A recent article in the New York Times, is entitled “The End of Liberal Zionism: Israel’s Move to the Right Challenges Diaspora Jews,” and this makes it clear that I am not alone in my extreme discomfort about Israel now. In this article, by Antony Lerman, he writes, “The original tradition of combining Zionism and liberalism—which meant ending the occupation of the West Bank and Gaza, supporting a Palestinian state as well as a Jewish state with a permanent Jewish majority and standing behind Israel when it was threatened—was well intentioned. But everything liberal Zionists stand for is now in doubt.”  But Lerman is also concerned—as am I—with the ways in which criticizing Israel can feed genuine anti-Semitism.

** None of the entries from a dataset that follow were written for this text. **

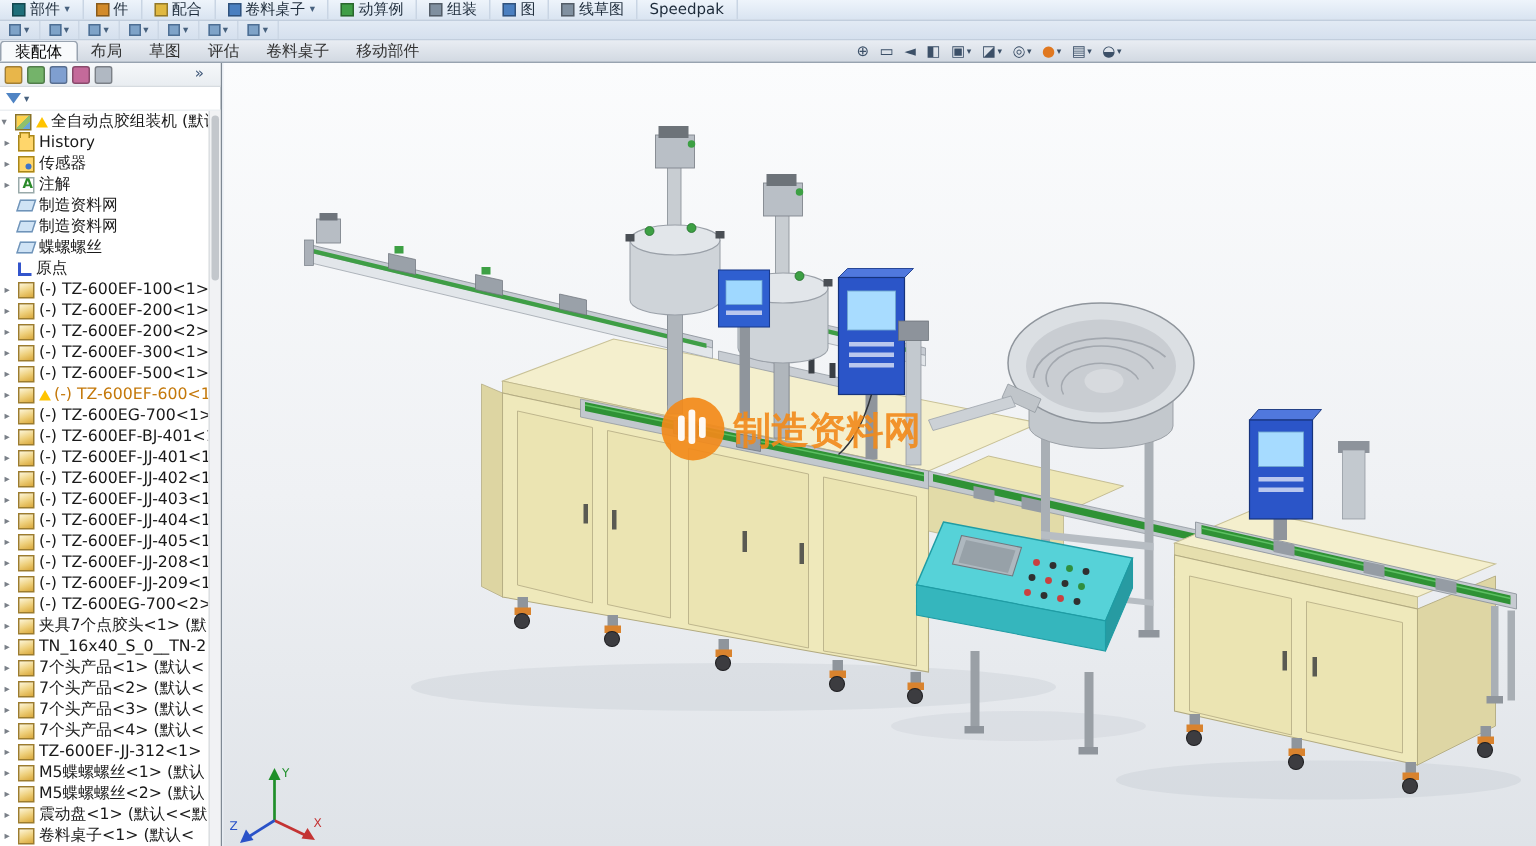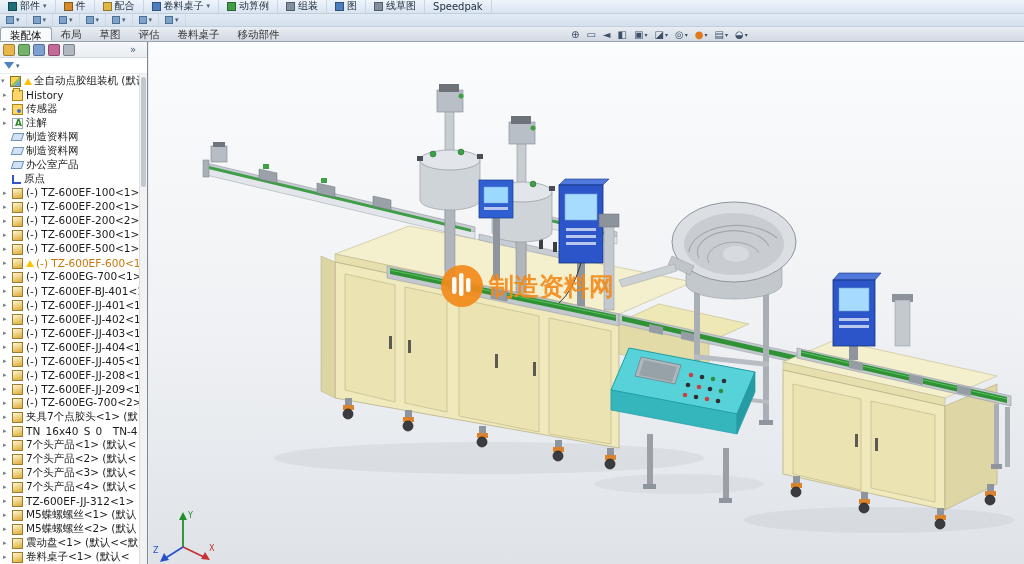"办公室产品" span.tlabel { text: 办公室产品 -> 蝶螺螺丝 }
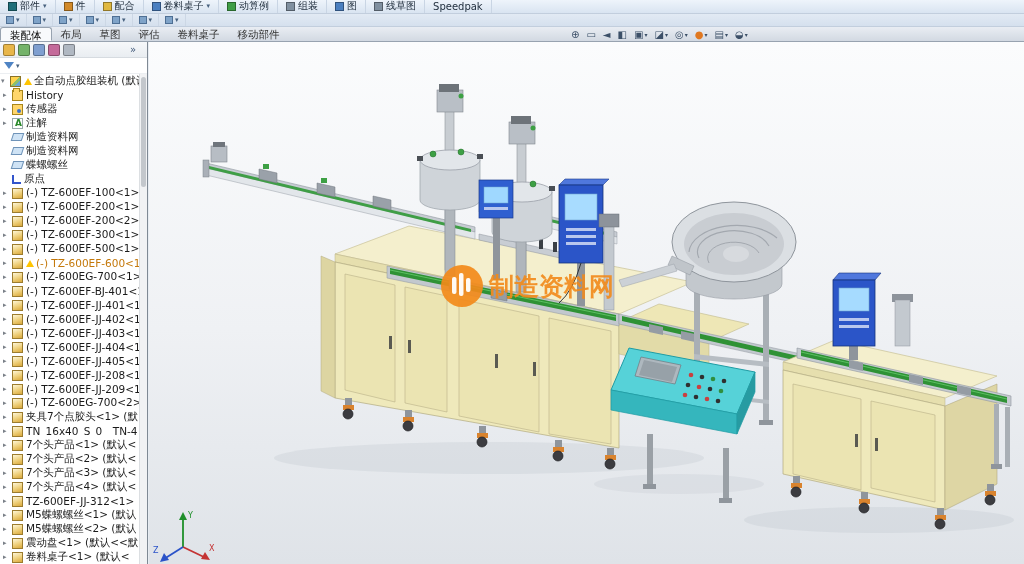"TN_16x40_S_0__TN-4" span.tlabel { text: TN-4 -> TN-2 }
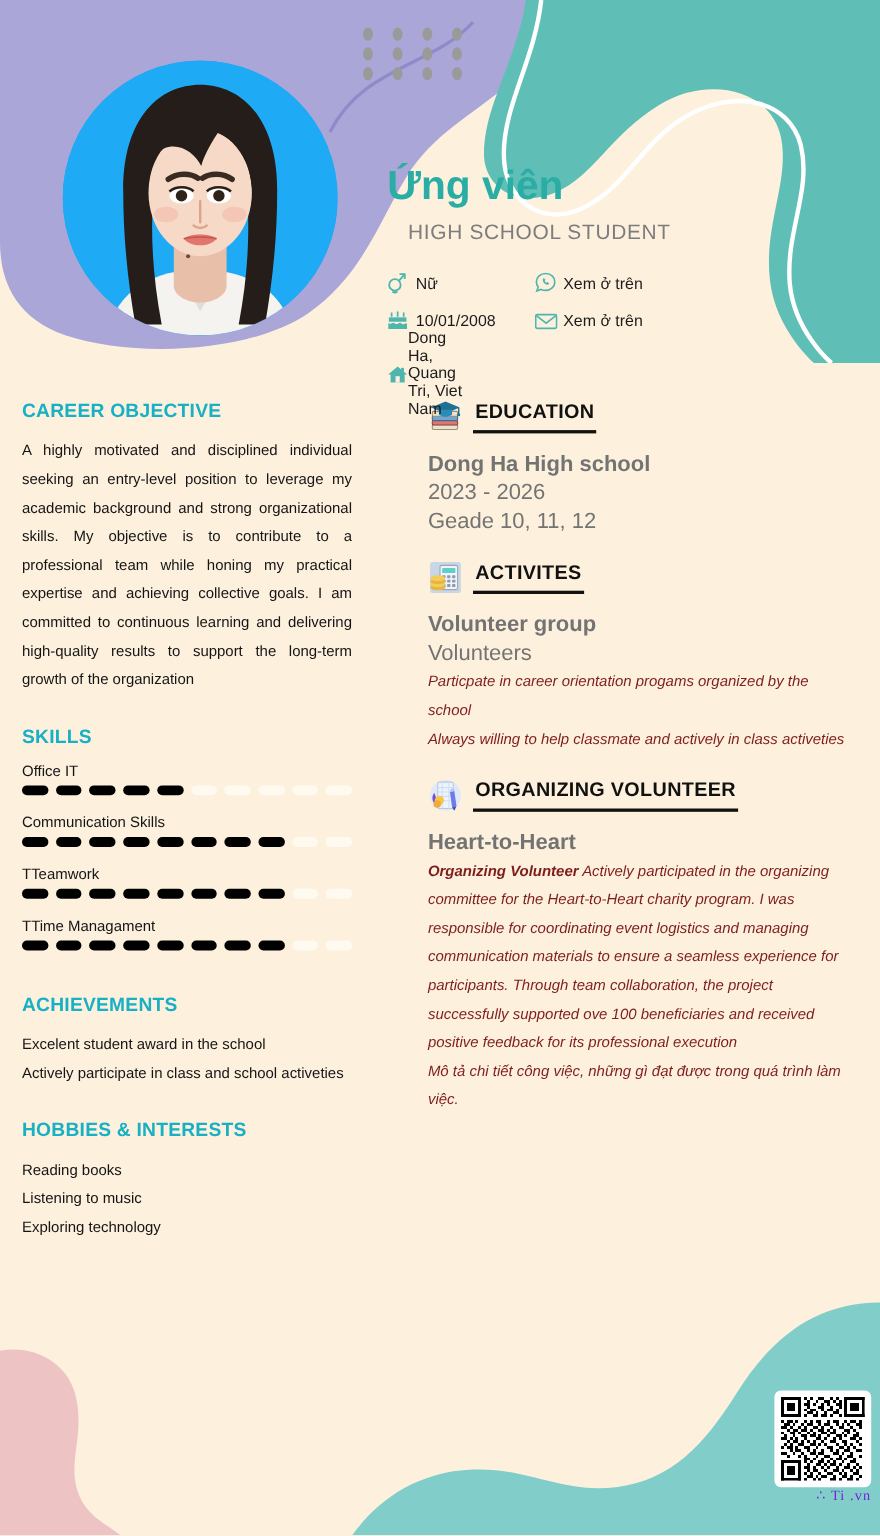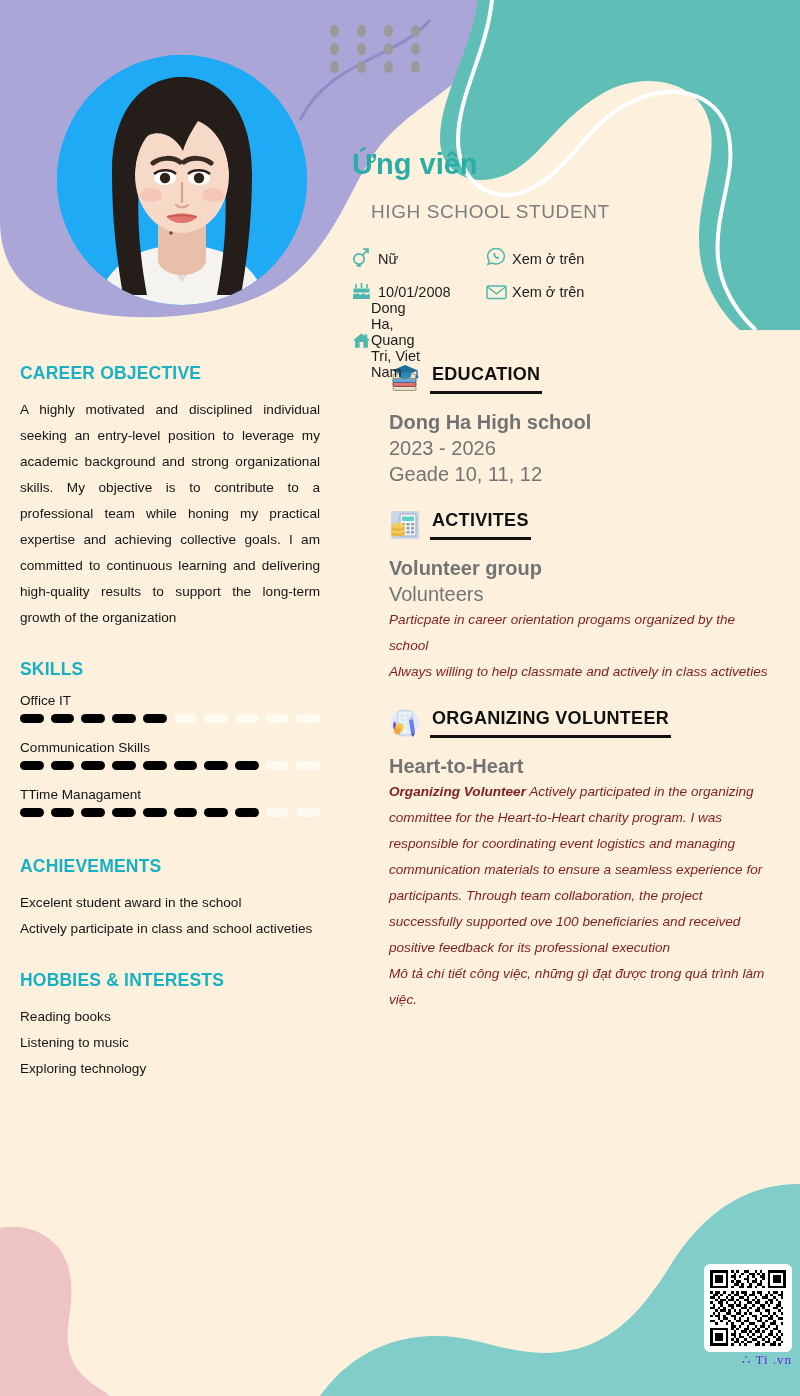"Ứng viên" .name { font-size: 29px -> 37px }
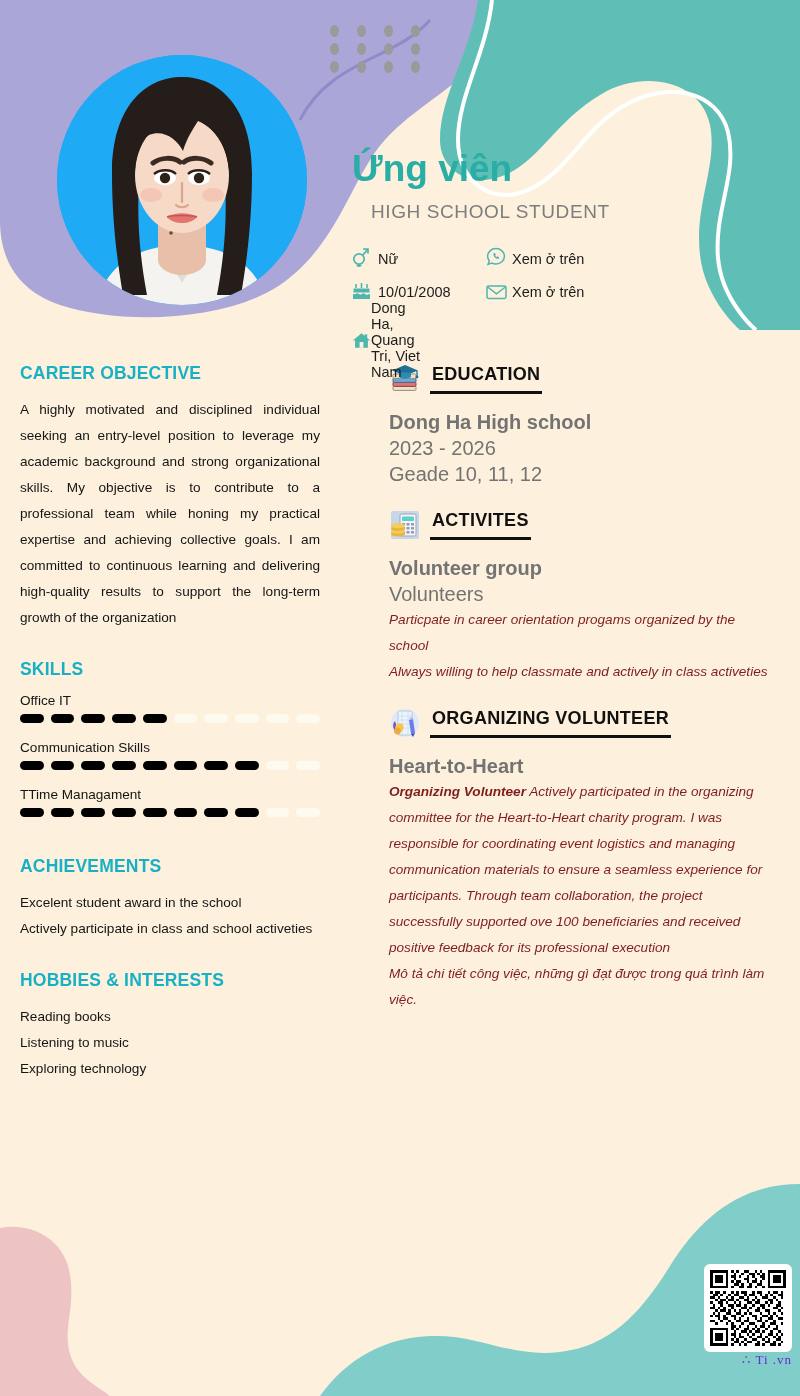"TTeamwork" div.skill { html: none -> <div> <div>TTeamwork</div> <div> <span></span> <span></span> <span></span> <span></span> <span></span> <span></span> <span></span> <span></span> <span></span> <span></span> </div> </div> }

 Recent attacks on Jews in France and Germany are terrifying to me; a kosher supermarket and pharmacy were smashed and looted, crowds chanted “Death to Jews” and “Slit Jews’ throats.” In an article in The Guardian by Joe Henley entitled “Antisemitism on rise across Europe ‘in worst times since the Nazis,’” he writes. “The conflict in Gaza is breathing new life into some very old and very ugly demons.” But some argue that this response is not simply a reaction to this latest version of the Israel/Palestine conflict and that “the threats, hate speech and violent attacks feel like the expression of a much deeper and more widespread anti-Semitism.” It has been pointed out that the protesters are not screaming “Death to the Israelis” but “Death to the Jews.”

At the same time, the Syracuse Jewish Federation has launched a major new fundraising campaign to raise funds for Israel in its “hour of need.” And the most recent issue of the Jewish Observer (the newspaper of the Federation) has a front-page article explaining how the Boycott, Divestment and Sanction (BDS) movement is an attempt to “de-legitimize Israel’s right to exist” and is both wrong-headed and dangerous.

So, where does that leave me and others like me? I am buoyed by the large numbers of Jews who are also speaking out against what is happening in Gaza. Jewish Voice for Peace and other organizations have taken strong stands, and massive protests in Washington, London and Cape Town have been organized to protest current policies.

I do not feel alone as a Jew who is working for social justice, but I am, indeed, frightened. I want peace and justice for all—and I want to continue to do this work as a Jew. Being Jewish and working for peace and justice are not incompatible.